Segment Open

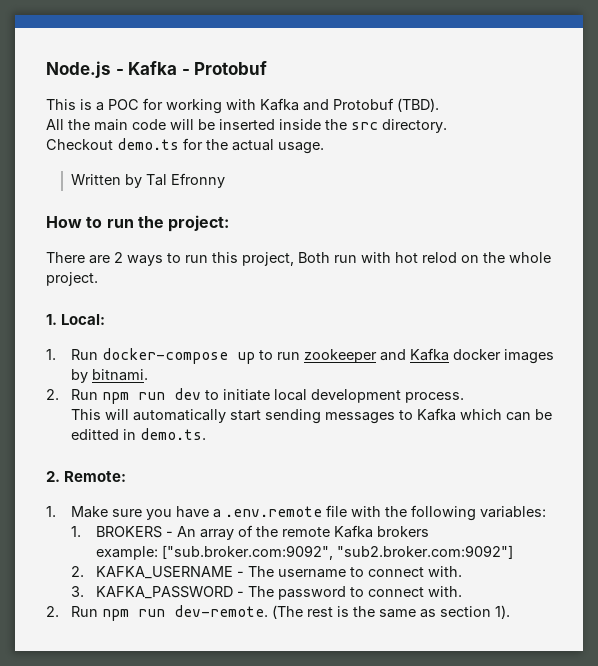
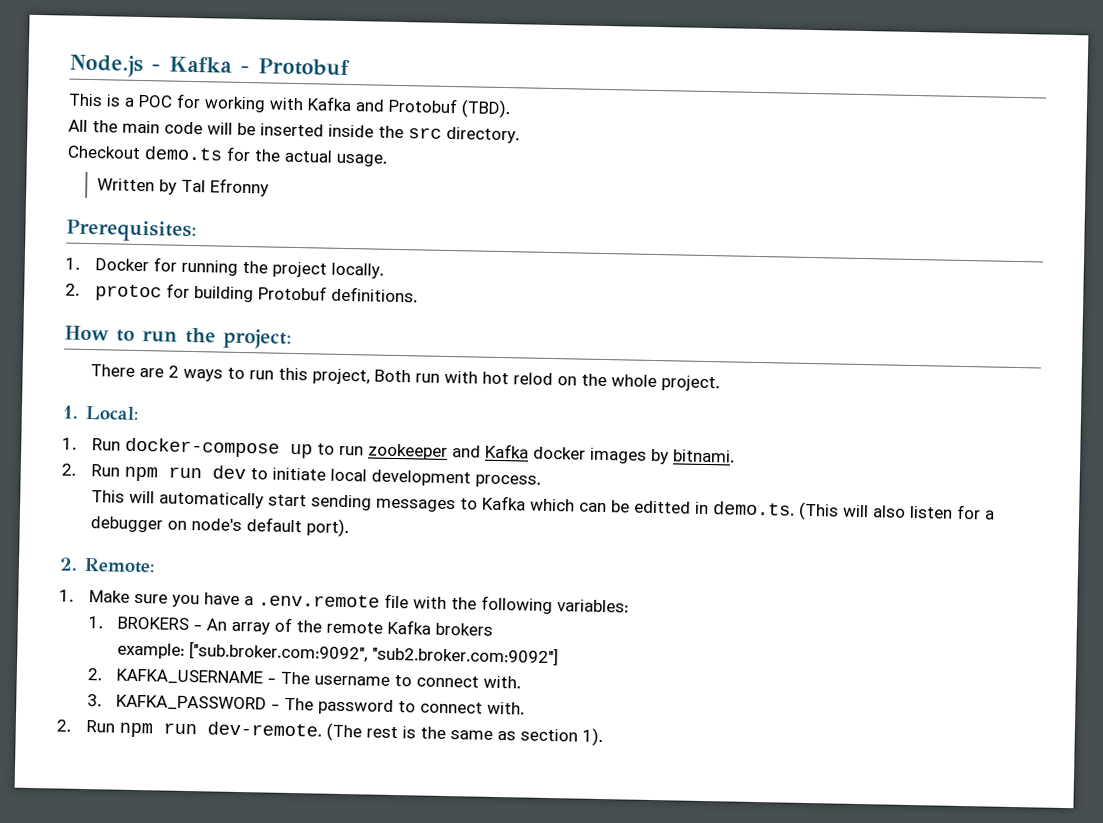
+ Prerequisites:
+ 1. Docker for running the project locally.
+ 2. protoc for building Protobuf definitions.
- This will automatically start sending messages to Kafka which can be editted in demo.ts.
+ This will automatically start sending messages to Kafka which can be editted in demo.ts. (This will also listen for a debugger on node's default port).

Segment Closed

## [Work required]
Type out the data above again exactly as written, minus the images.

## [Task result]
+ Prerequisites:
+ 1. Docker for running the project locally.
+ 2. protoc for building Protobuf definitions.
- This will automatically start sending messages to Kafka which can be editted in demo.ts.
+ This will automatically start sending messages to Kafka which can be editted in demo.ts. (This will also listen for a debugger on node's default port).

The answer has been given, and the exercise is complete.